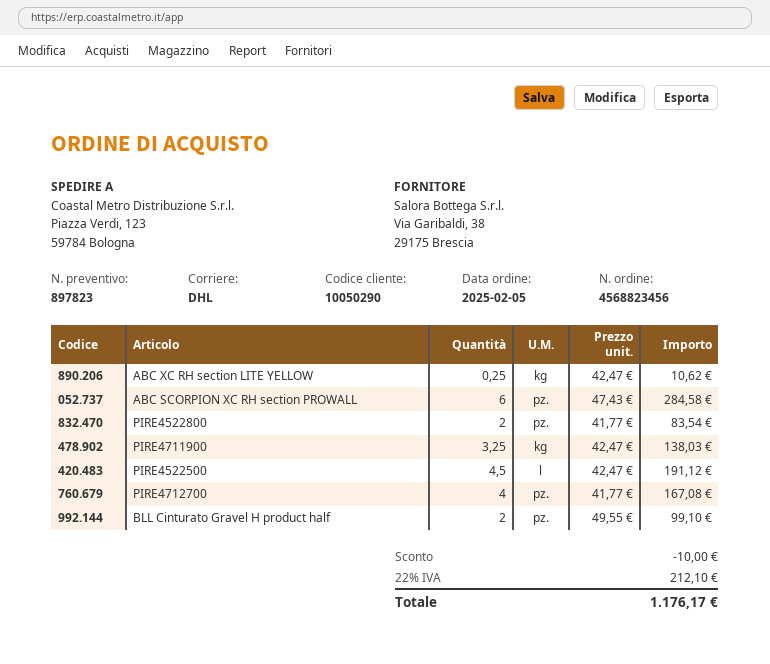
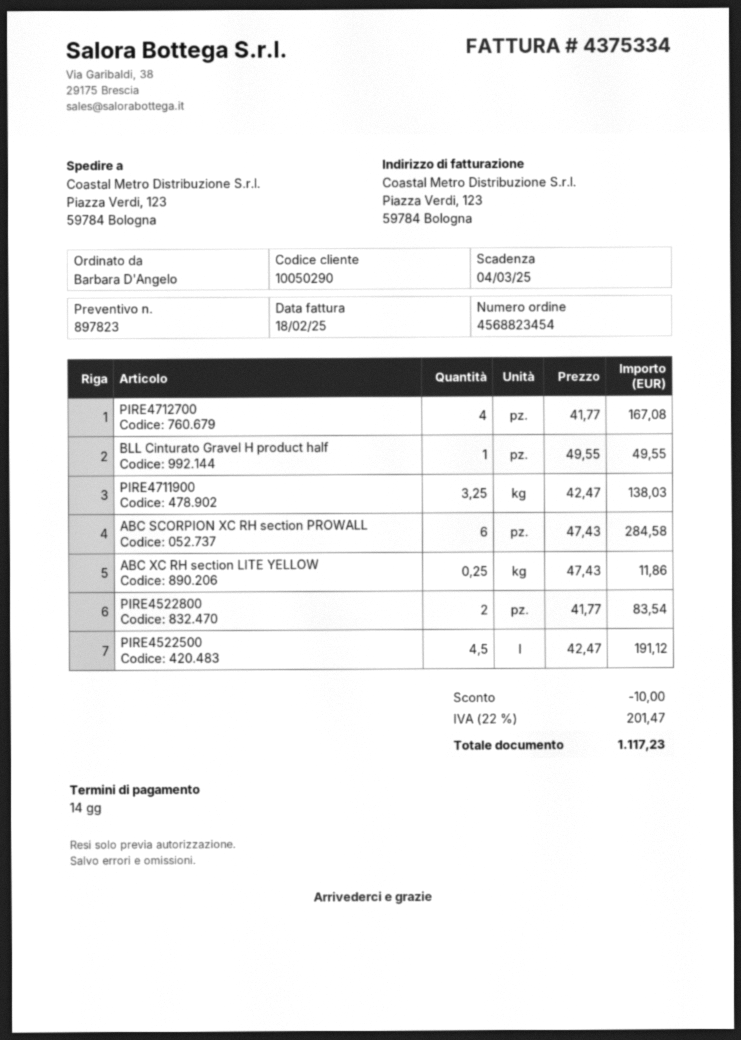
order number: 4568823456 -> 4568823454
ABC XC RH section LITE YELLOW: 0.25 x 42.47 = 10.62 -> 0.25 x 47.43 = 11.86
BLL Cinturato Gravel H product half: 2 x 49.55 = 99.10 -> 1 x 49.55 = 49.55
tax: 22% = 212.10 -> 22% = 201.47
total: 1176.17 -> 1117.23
____________________
Work required → Reproduce verbatim only the lines from the one holding "ABC XC RH section" through the end of the records.

Written solution →
ABC XC RH section LITE YELLOW: 0.25 x 42.47 = 10.62 -> 0.25 x 47.43 = 11.86
BLL Cinturato Gravel H product half: 2 x 49.55 = 99.10 -> 1 x 49.55 = 49.55
tax: 22% = 212.10 -> 22% = 201.47
total: 1176.17 -> 1117.23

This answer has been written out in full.